_TASK INSTRUCTIONS:_
Begin at the line below that has "PLEIN LIGHT AVIATOR" and stop after the line that has "Grey Ami De". Please restate only those lines, word for word.

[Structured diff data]

☆ ☆ ☆ ☆ ☆

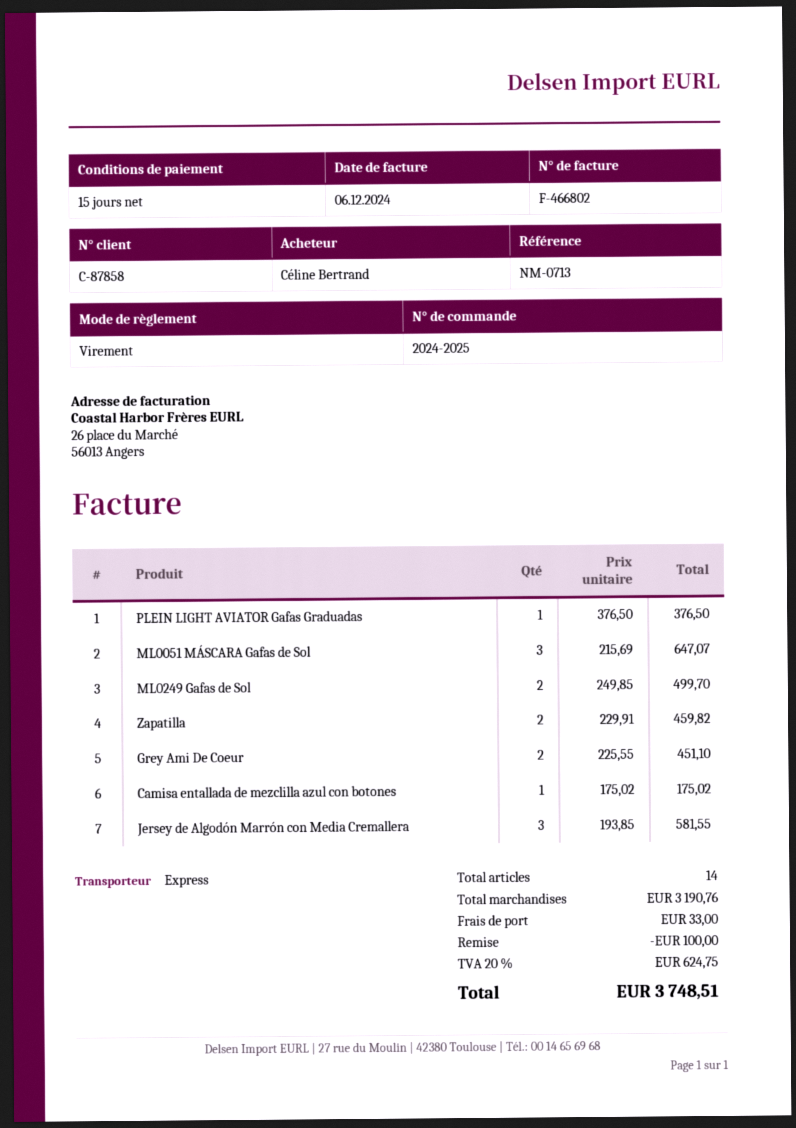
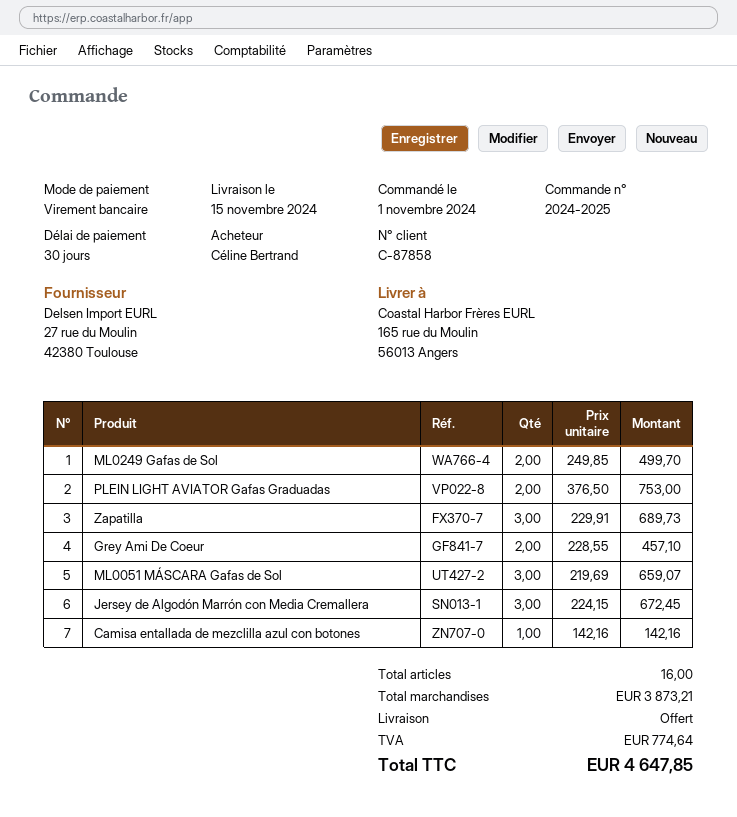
payment terms: 15 days -> 30 days
PLEIN LIGHT AVIATOR Gafas Graduadas: 1 x 376.50 = 376.50 -> 2 x 376.50 = 753.00
ML0051 MÁSCARA Gafas de Sol: 3 x 215.69 = 647.07 -> 3 x 219.69 = 659.07
Zapatilla: 2 x 229.91 = 459.82 -> 3 x 229.91 = 689.73
Grey Ami De Coeur: 2 x 225.55 = 451.10 -> 2 x 228.55 = 457.10
Camisa entallada de mezclilla azul con botones: 1 x 175.02 = 175.02 -> 1 x 142.16 = 142.16
Jersey de Algodón Marrón con Media Cremallera: 3 x 193.85 = 581.55 -> 3 x 224.15 = 672.45
total quantity: 14 -> 16
subtotal: 3190.76 -> 3873.21
discount: 100.00 -> none
shipping: 33.00 -> 0.00
tax: 624.75 -> 774.64
total: 3748.51 -> 4647.85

☆ ☆ ☆ ☆ ☆

_RESPONSE TO THIS EXERCISE:_
PLEIN LIGHT AVIATOR Gafas Graduadas: 1 x 376.50 = 376.50 -> 2 x 376.50 = 753.00
ML0051 MÁSCARA Gafas de Sol: 3 x 215.69 = 647.07 -> 3 x 219.69 = 659.07
Zapatilla: 2 x 229.91 = 459.82 -> 3 x 229.91 = 689.73
Grey Ami De Coeur: 2 x 225.55 = 451.10 -> 2 x 228.55 = 457.10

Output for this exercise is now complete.